In honour of DBA Appreciation Day today 3rd July, I’ve written a small piece on a menial but crucial task that HANA database administrators may wish to check. It’s very easy to overlook but the impact can be quite amazing.
HANA Transaction Logging
In “normal” log mode (for recoverability), the HANA database, like Oracle, has an automatic transaction log backup process, which is responsible for backing up transaction log segments so that the HANA log volume disk space can be re-used by new transactions. No free disk space in the HANA log volume, means the database will hang, until free space becomes available.
It is strongly recommended by SAP, to have your HANA database in log mode “normal”, since this offers the point-in-time recovery capability through the use of the transaction log backups.
By default a transaction log backup will be triggered automatically by HANA every time a log segment becomes full or if the timeout for an individual service is hit, whichever of those is sooner. This is known as “immediate” interval mode.
I’m not going to go into the differences of the various interval options and the pros and cons of each since this is highly scenario specific. A lot of companies have small HANA databases and are quite happy with the default options. Some companies have high throughput, super low latency requirements, and would be tuning the log backup process for maximum throughput, while other companies want minimal data-loss and adjust the parameters to ensure that transactions are backed up off the machine as soon as possible.
The SITREP
In this specific situation that I encountered, I have a small HANA database of around ~200GB in memory, serving a SAP Solution Manager 7.2 system (so it has 2x tenant databases plus the SystemDB).

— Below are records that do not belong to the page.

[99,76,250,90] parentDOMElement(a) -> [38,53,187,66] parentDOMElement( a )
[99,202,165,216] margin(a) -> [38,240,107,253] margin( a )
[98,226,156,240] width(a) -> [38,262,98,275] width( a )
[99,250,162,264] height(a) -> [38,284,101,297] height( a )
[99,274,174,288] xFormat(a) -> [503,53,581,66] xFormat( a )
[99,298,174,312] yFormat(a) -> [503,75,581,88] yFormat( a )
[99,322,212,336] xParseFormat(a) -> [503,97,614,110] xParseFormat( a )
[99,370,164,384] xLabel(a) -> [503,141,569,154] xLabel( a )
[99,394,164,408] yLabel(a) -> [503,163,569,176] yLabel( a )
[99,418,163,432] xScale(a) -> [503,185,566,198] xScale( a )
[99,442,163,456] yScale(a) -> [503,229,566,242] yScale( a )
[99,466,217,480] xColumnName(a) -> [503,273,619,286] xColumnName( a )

The settings are such that all databases run in log_mode “normal” with consolidated log backups enabled in “immediate” mode and a max_log_backup_size of 16GB (the default, but specified).

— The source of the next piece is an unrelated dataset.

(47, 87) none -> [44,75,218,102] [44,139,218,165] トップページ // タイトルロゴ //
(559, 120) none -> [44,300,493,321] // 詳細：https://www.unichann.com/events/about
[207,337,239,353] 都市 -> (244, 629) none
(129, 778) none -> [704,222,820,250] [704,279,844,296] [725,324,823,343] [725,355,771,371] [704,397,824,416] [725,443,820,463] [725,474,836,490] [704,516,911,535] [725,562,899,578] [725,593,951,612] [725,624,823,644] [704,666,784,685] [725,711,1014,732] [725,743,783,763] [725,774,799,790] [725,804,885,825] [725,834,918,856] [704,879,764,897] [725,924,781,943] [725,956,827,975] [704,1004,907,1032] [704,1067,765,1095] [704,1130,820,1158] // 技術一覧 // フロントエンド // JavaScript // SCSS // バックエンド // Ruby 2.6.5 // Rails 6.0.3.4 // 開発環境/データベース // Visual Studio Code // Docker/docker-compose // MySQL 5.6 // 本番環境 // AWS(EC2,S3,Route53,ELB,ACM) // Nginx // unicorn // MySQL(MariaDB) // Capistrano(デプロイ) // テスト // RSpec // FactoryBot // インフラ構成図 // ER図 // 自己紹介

All backups are written to a specific disk area, before being pushed off the VM to an Azure Storage Account.
The Issue
I noticed that the local disk area was becoming quite full where the HANA database backups are written. Out of context you might have said it’s normal for an increase of activity in the system, but I know that this system is not doing anything at all (it’s a test system for testing Solution Manager patches and nobody was using it).
What Was Causing the Disk Usage?
Looking at the disk backup file system, I could easily see at the O/S level, that the HANA database log backups were the reason for the extra space usage. Narrowing that down even further, I could be specific enough to see that the SYSTEMDB was to blame.
The SYSTEMDB in a very lightly used HANA database should not be transacting enough to have a day-to-day noticeable increase in log backup disk usage. This was no ordinary increase! I was looking at a total HANA database size on disk of ~120GB (SYSTEMDB plus 2x TenantDBs), and yet I was seeing ~200GB of transaction log backups per day from just the SYSTEMDB.
Drilling down further into the log backup directory for the SYSTEMDB, I could see the name of the log backup files and their sizes. I was looking at log backup files of 2.8GB in size every ~10 to ~15 minutes. The files that were biggest were….
… log_backup_0_0_0_0.<unix epoch time> That’s right, the backup catalog backups!
Whenever HANA writes a backup, whether it is a complete data backup, or a transaction log backup, it also writes a backup of the backup catalog. This is extremely useful if you have to restore a system and need to know about the backups that have taken place. By default, the backup catalog backups are accumulated, which means that HANA doesn’t need to write out multiple backups of the backup catalog for each log backup (remember, we have 2x tenantDBs).
Why Were Catalog Backup Files So Big?
The catalog backups include the entire backup catalog. This means every prior backup is in the backup file, so by default the backup catalog backup file will increase in size at each backup, unless you do some housekeeping of the backup catalog records.
My task was to write some SQL to check the backup catalog to see how many backup catalog records existed, for what type of backups, in which database and how old they were.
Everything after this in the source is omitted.